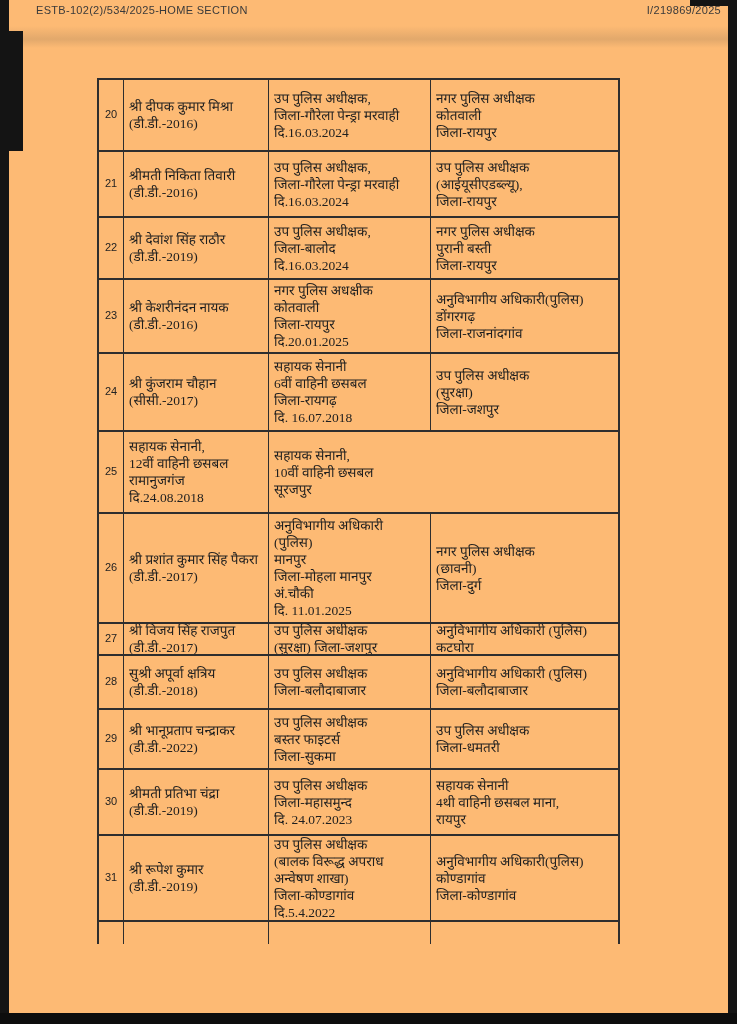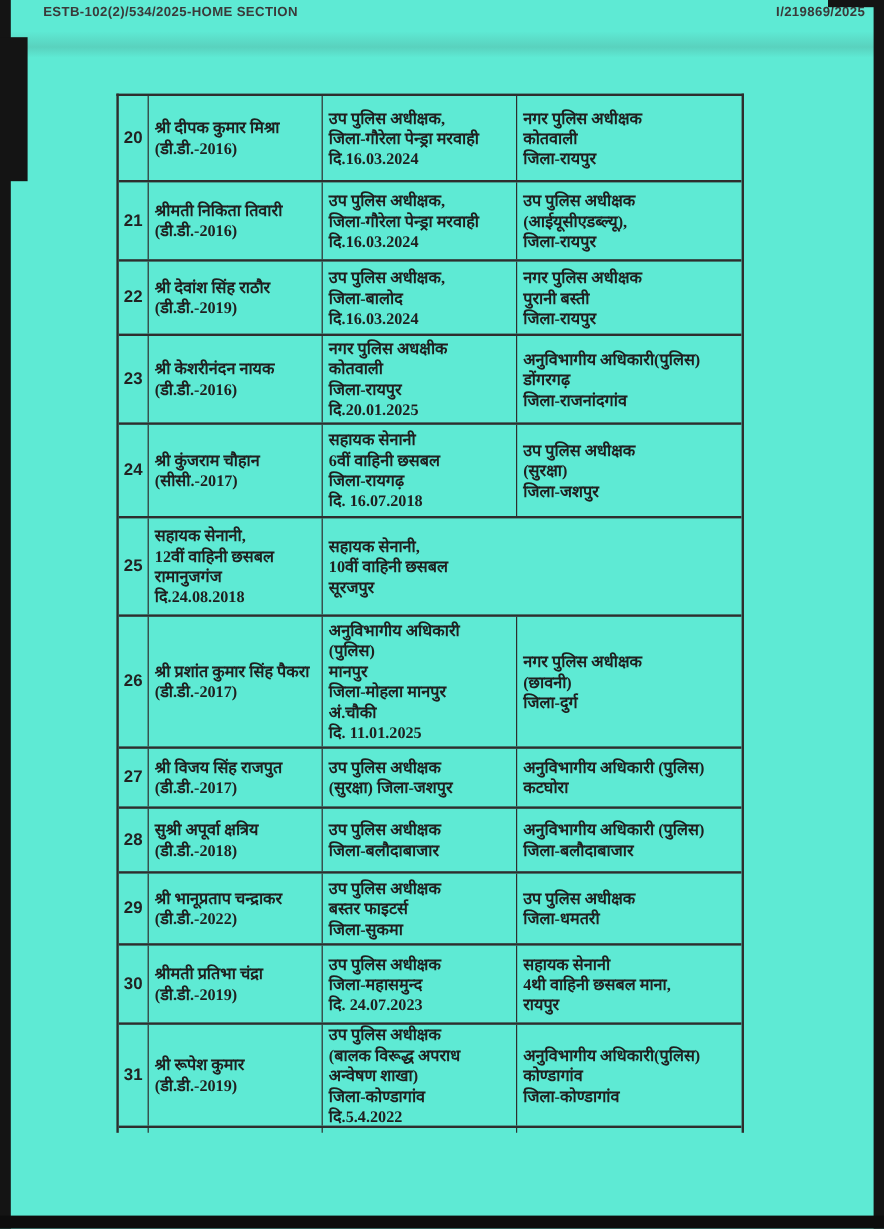"ESTB-102(2)/534/2025-HOME SECTION" #canvas { background: #5eead4 -> #fdba74; font-weight: bold -> none }
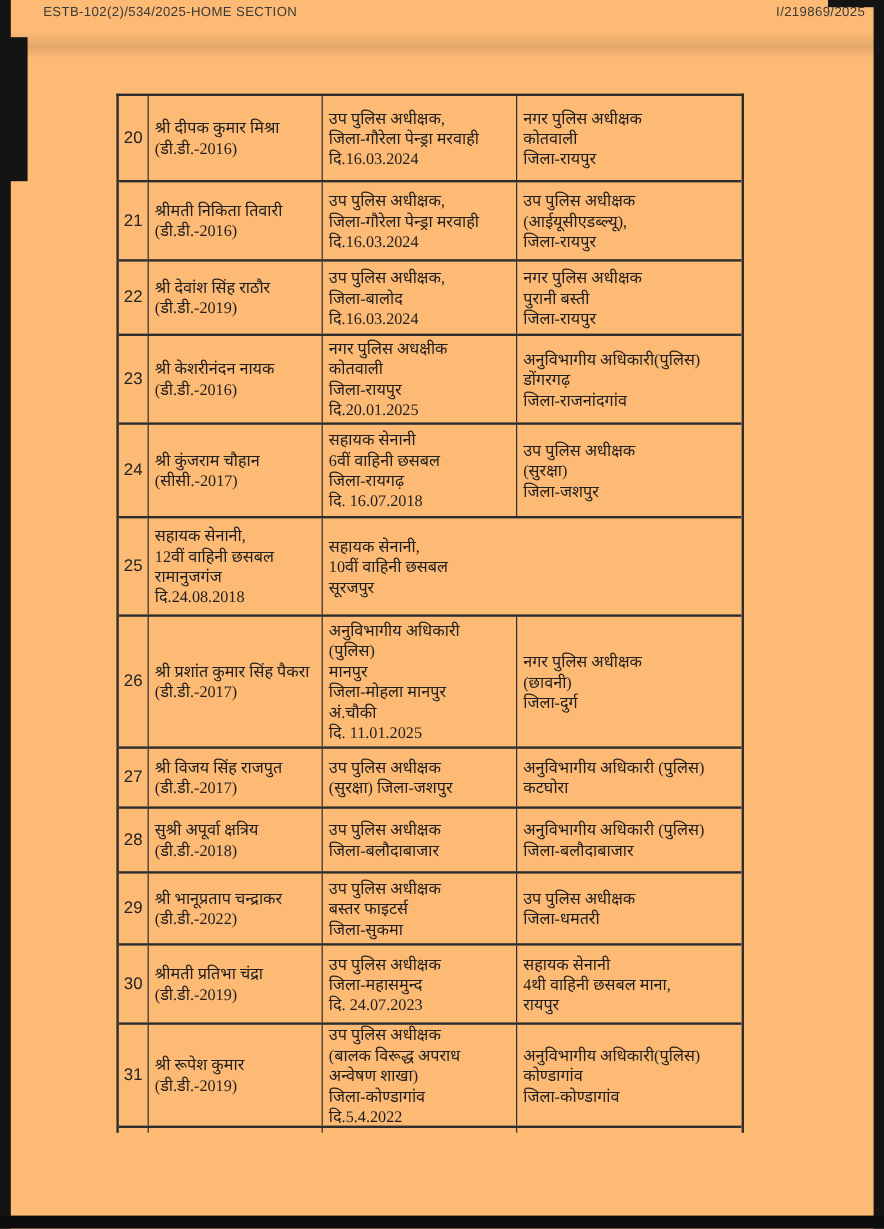"20" .td.sno { font-size: 14px -> 11px }
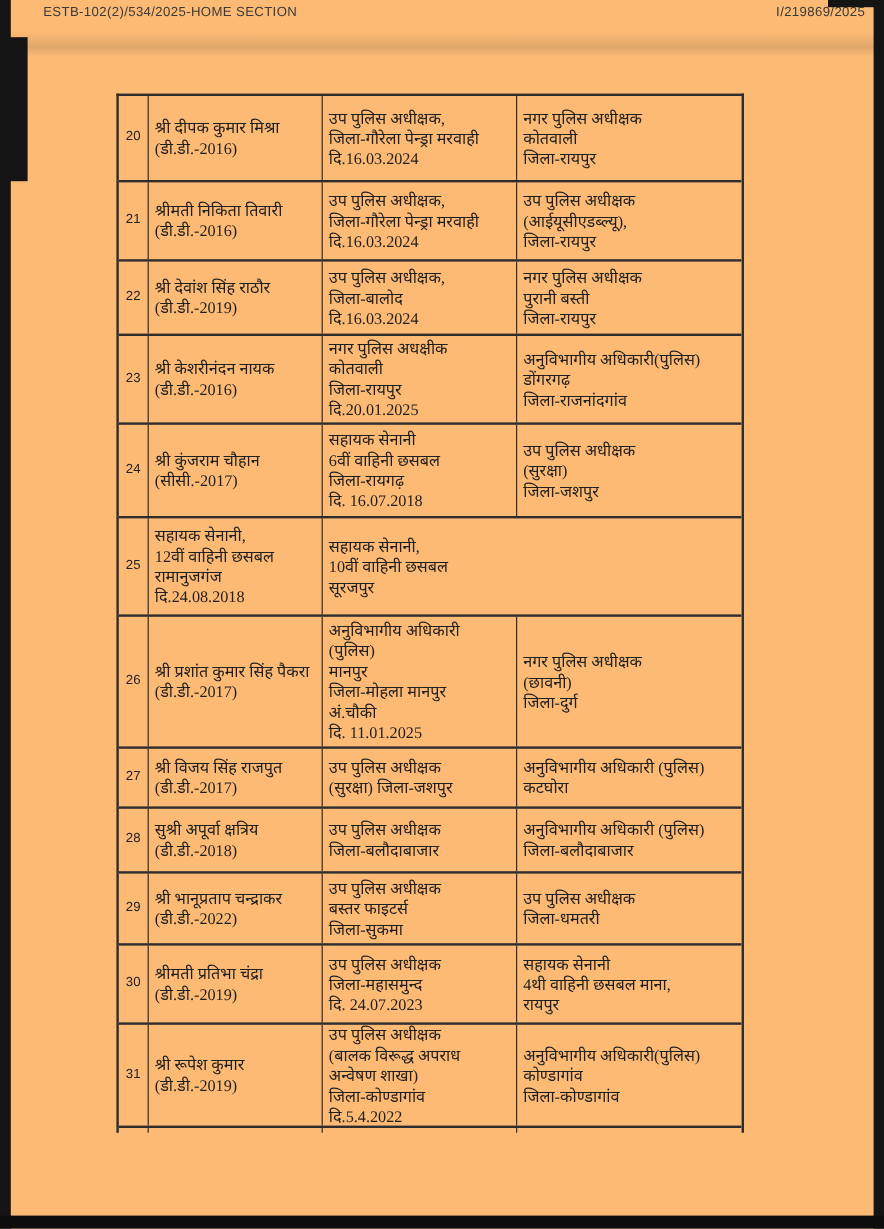"27" div.tr { height: 50px -> 32px }
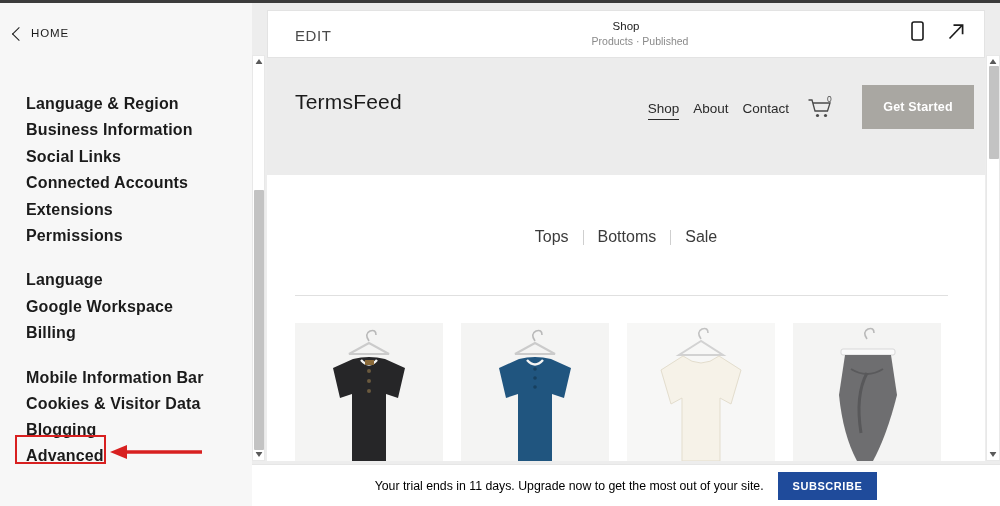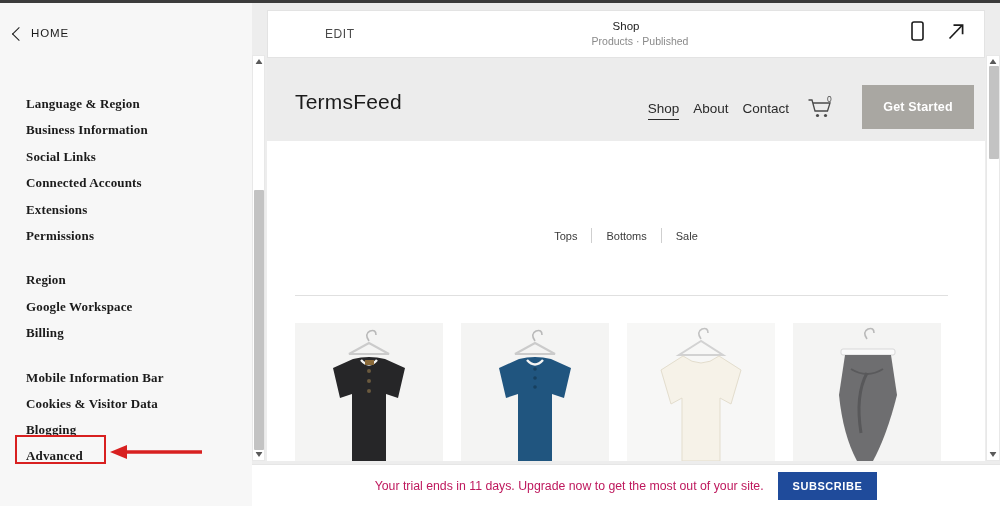"EDIT" .edit-label { font-size: 12px -> 15px; margin-left: 30px -> none }
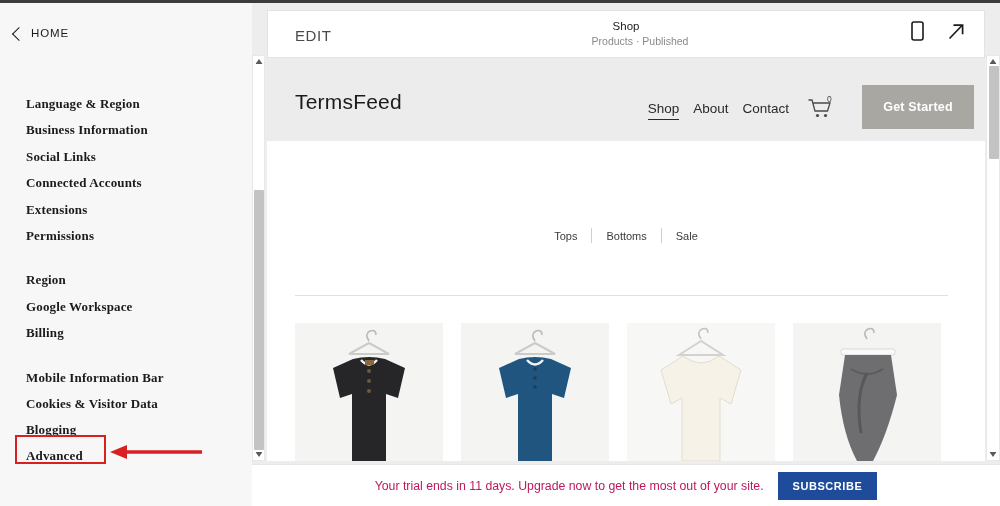"Language & Region" .nav-item { font-family: Liberation Serif, serif -> none; font-size: 13px -> 16px }
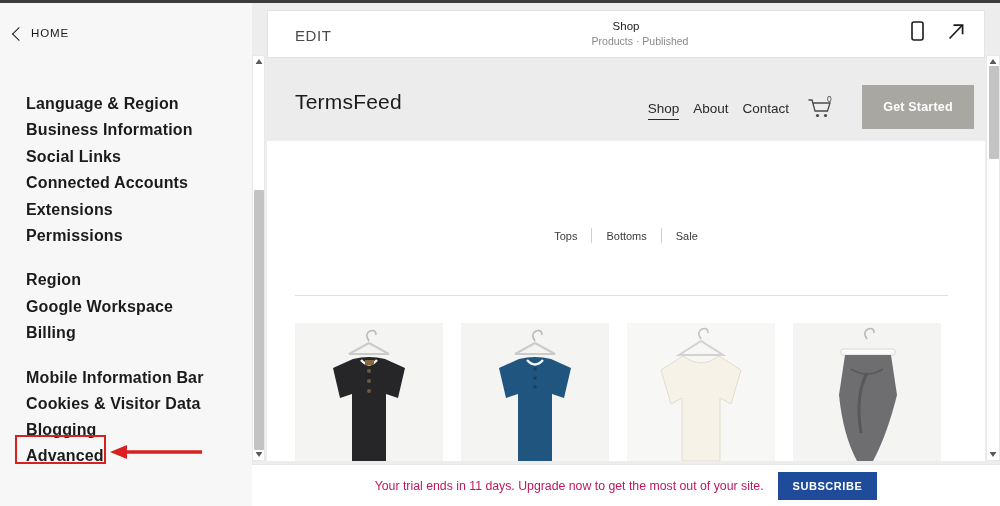"TermsFeed" .site-header { height: 83px -> 117px }
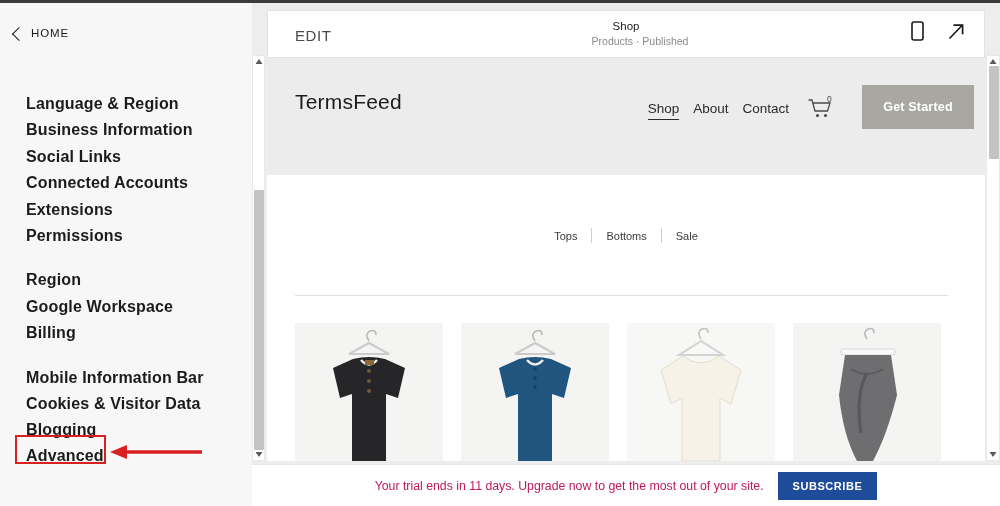"Tops" .cat-item { font-size: 11px -> 16px }
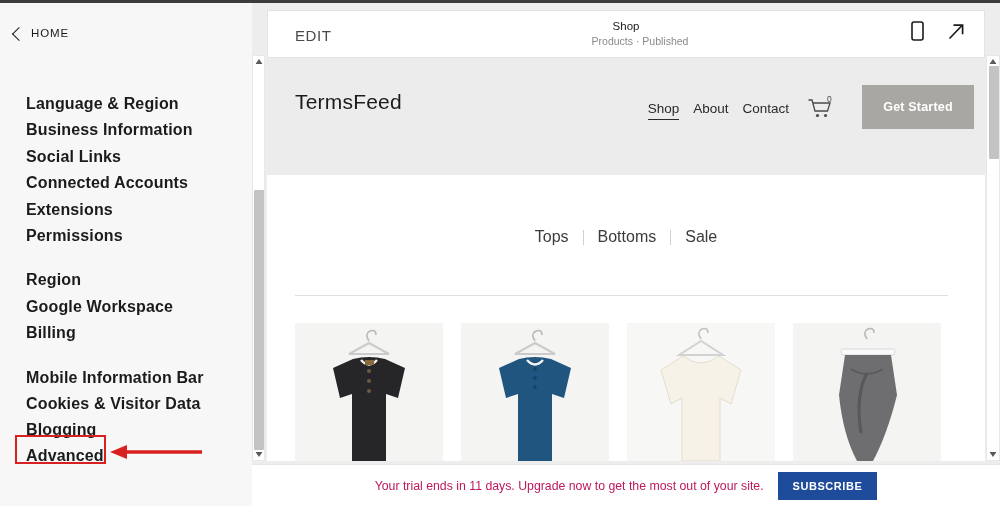"Region" span.nav-item { text: Region -> Language }
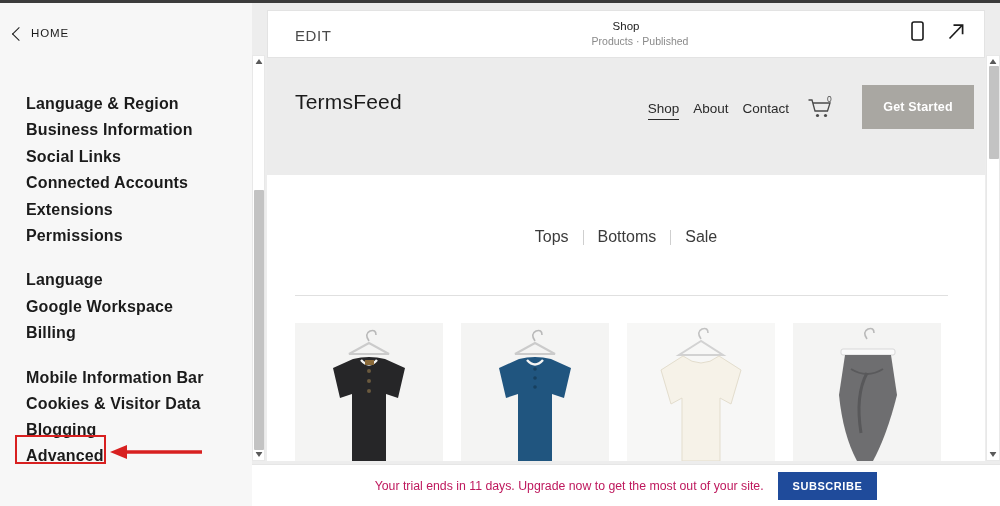"Your trial ends in 11" .trial-text { color: #be185d -> #000000 }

◇ ◇ ◇ ◇

Output the data exactly as it appears. The pictures do not belong in it.

"ESTB-102(2)/534/2025-HOME SECTION" #canvas { background: #5eead4 -> #fdba74; font-weight: bold -> none }
"20" .td.sno { font-size: 14px -> 11px }
"27" div.tr { height: 50px -> 32px }
"EDIT" .edit-label { font-size: 12px -> 15px; margin-left: 30px -> none }
"Language & Region" .nav-item { font-family: Liberation Serif, serif -> none; font-size: 13px -> 16px }
"TermsFeed" .site-header { height: 83px -> 117px }
"Tops" .cat-item { font-size: 11px -> 16px }
"Region" span.nav-item { text: Region -> Language }
"Your trial ends in 11" .trial-text { color: #be185d -> #000000 }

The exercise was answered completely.